By: Lucas Delgado
October 22, 2024
Photo Credit: NBA and Philadelphia 76ers
Through the start of the decade, the Philadelphia 76ers have been a consistent playoff level team in the NBA, representative of the booming sports scene in the City of Brotherly Love. Under owner Josh Harris, the team is looking for more opportunities to maximize their exposure and modernize their operations. In 2022, Harris Blitzer Entertainment announced plans for a new venue in 2022. Two years later, they have reached an agreement with the city, as Mayor Cherelle Parker has unveiled the details behind the agreement between both parties for 76 Place at Market East.
The arena is set to be financed without the city’s support, with an estimated $1.3 billion cost. The deal would begin in 2031 and would keep the Sixers in the city until 2061. The team will make an average payment of $6 million per year to the city, intended to support expanded opportunities for local businesses and residents. There is also a community benefit agreement (CBA) worth $50 million, targeting investments in education and economic development across Philadelphia. The agreement is projected to generate $700 million in tax revenue for the city, while also creating over a thousand jobs in construction and operations.
This deal marks a few historical milestones for a Philly-based sports venue. It will be the city’s first arena to have no public funding, bucking a trend set by the Wells Fargo Arena (currently used by the 76ers and NHL’s Philadelphia Flyers), Lincoln Financial Field (used by the NFL’s Eagles) and Citizens Bank Park (home of the MLB’s Phillies). More notably, it breaks a geographical trend amongst the city’s venues. The three arenas just listed all reside in the South Philadelphia East neighborhood, so close to each other that they effectively share the same parking lots. 76 Place at Market East will be just under four miles north in Center City, marking a decentralization of the city’s major venues.
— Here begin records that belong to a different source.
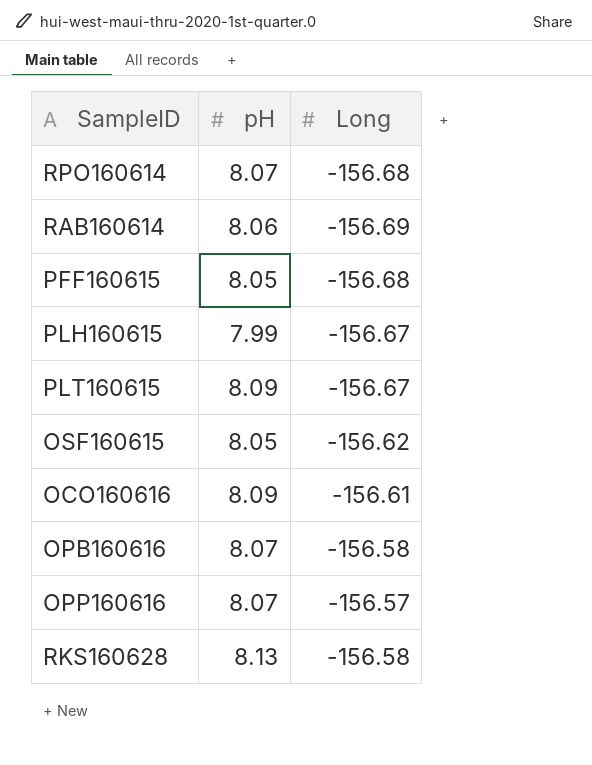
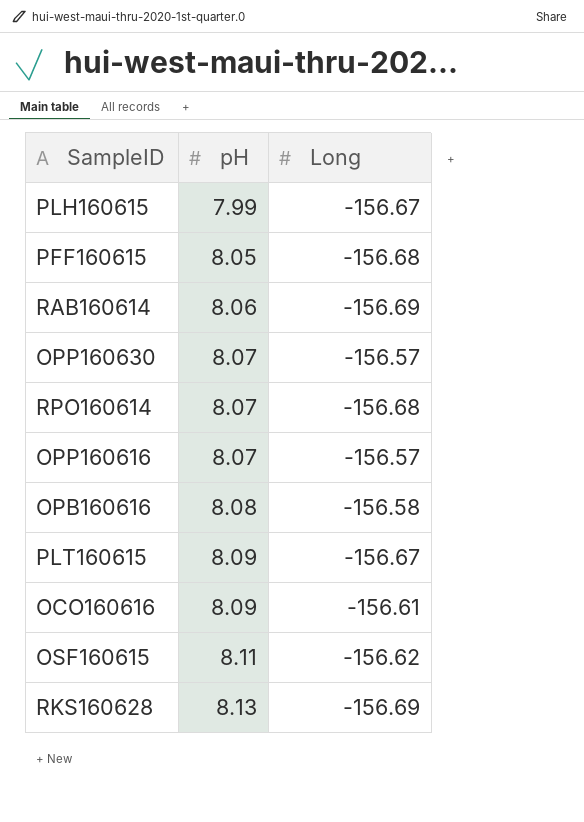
row order: none -> pH ascending
row OPP160630: none -> 8.07 | -156.57
OPB160616 | pH: 8.07 -> 8.08
OSF160615 | pH: 8.05 -> 8.11
RKS160628 | Long: -156.58 -> -156.69

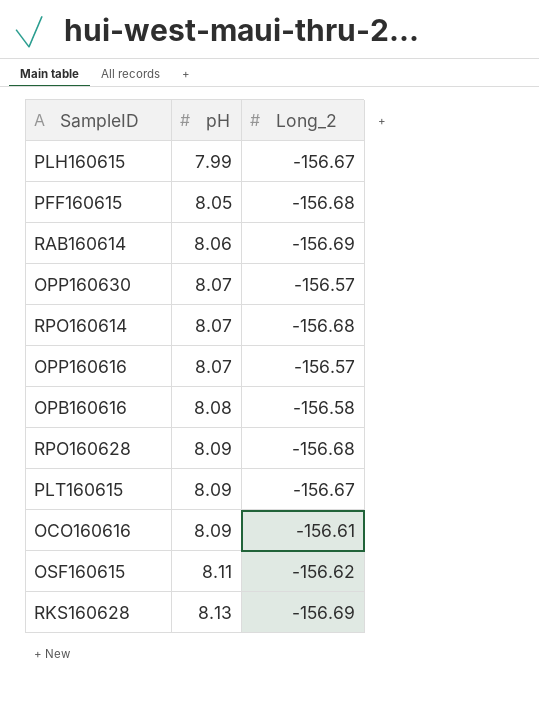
column name: Long -> Long_2
row RPO160628: none -> 8.09 | -156.68

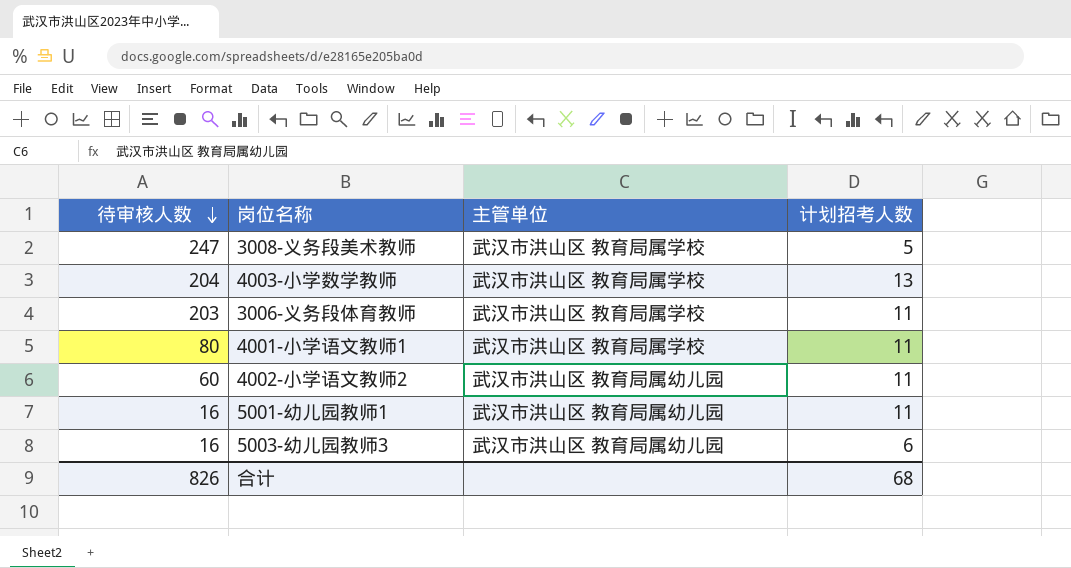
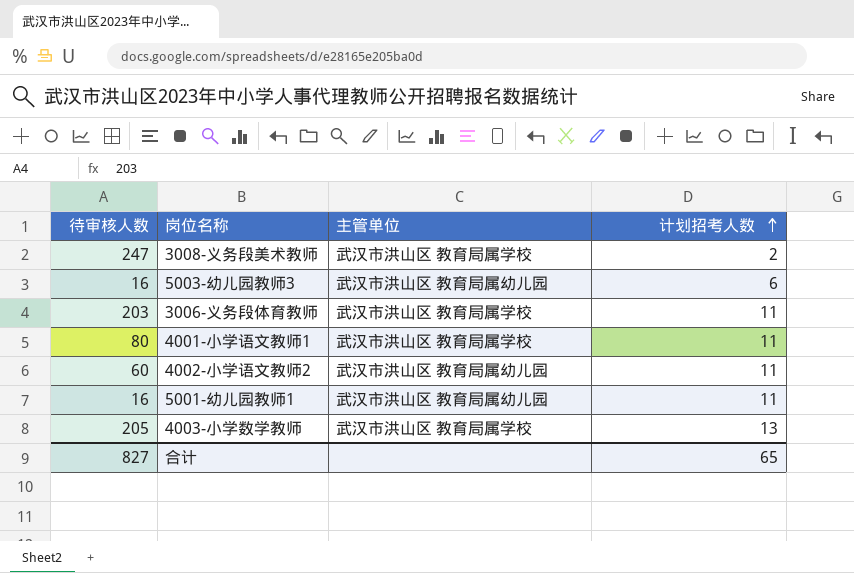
row order: 待审核人数 descending -> 计划招考人数 ascending
3008-义务段美术教师 | 计划招考人数: 5 -> 2
4003-小学数学教师 | 待审核人数: 204 -> 205
合计 | 待审核人数: 826 -> 827
合计 | 计划招考人数: 68 -> 65

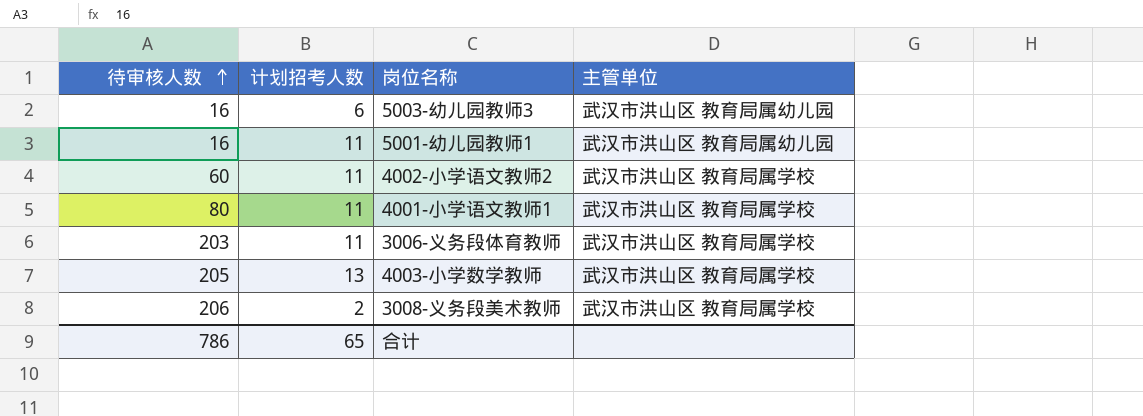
row order: 计划招考人数 ascending -> 待审核人数 ascending
column 计划招考人数 | position: 4 -> 2
4002-小学语文教师2 | 主管单位: 武汉市洪山区 教育局属幼儿园 -> 武汉市洪山区 教育局属学校
3008-义务段美术教师 | 待审核人数: 247 -> 206
合计 | 待审核人数: 827 -> 786

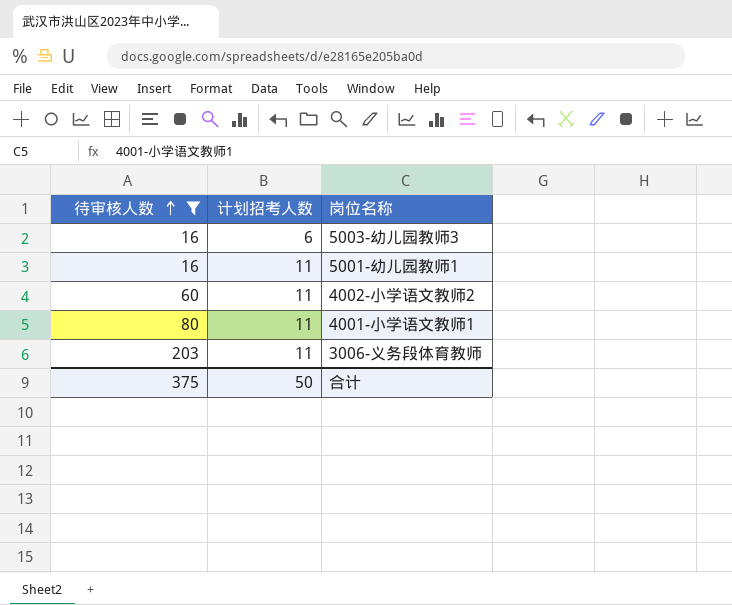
filter: none -> 待审核人数 <= 203
column 主管单位 | position: 4 -> none
合计 | 待审核人数: 786 -> 375
合计 | 计划招考人数: 65 -> 50

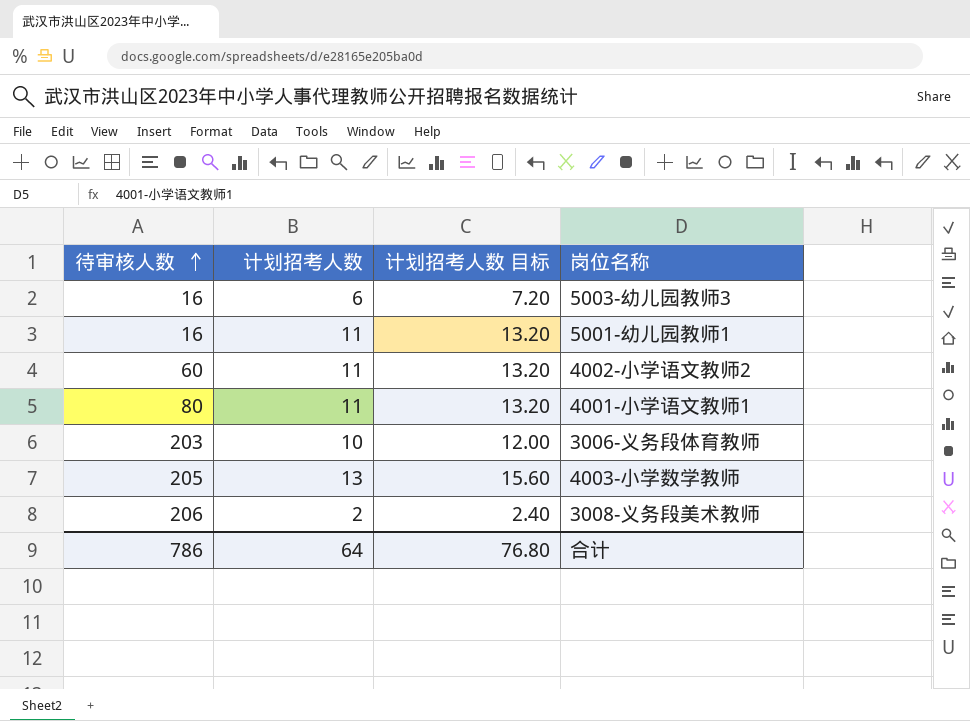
filter: 待审核人数 <= 203 -> none
column 计划招考人数 目标 | formula: none -> [计划招考人数] * 1.2
3006-义务段体育教师 | 计划招考人数: 11 -> 10
合计 | 待审核人数: 375 -> 786
合计 | 计划招考人数: 50 -> 64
While this decision to build a state of the art venue in the city’s downtown could make the city’s goals of economic growth much easier, the plan is still seeing pushback. Residents of Philadelphia’s Chinatown neighborhood (a block north of the proposed site) have voiced their concerns with developing such a major venue so close to the district, claiming that the proposal is rushed and will fail to serve community issues in a significant way. Vivian Chang, the executive director of Asian Americans United, argued against the agreement’s outlined community improvement plan: "It is outlandish that the mayor is unilaterally trying to impose a CBA on a project that lacks even the most basic studies on housing and rent costs, impacts on small businesses, livability, and transit access – issues that will impact the city for years to come, between multiple years of construction and long-term damage to traffic flow and access to emergency healthcare. We are united in opposition to the arena and the rushed, haphazard process surrounding it." These criticisms from Chinatown’s residents and advocates could serve to derail the agreement, as it is still subject to a vote from Philadelphia’s City Council. The 17 person council requires a nine person majority vote in order to pass the arena, and with two different perspectives at play, voters will have to weigh between the pros and cons of an arena-centric economic plan and the existing issues in the Chinatown neighborhood.
Even with dissenting opinions threatening to slow down the development, the plans for 76 Place at Market East seem to mark an interesting change in how the city of Philadelphia looks to approach their entertainment venues.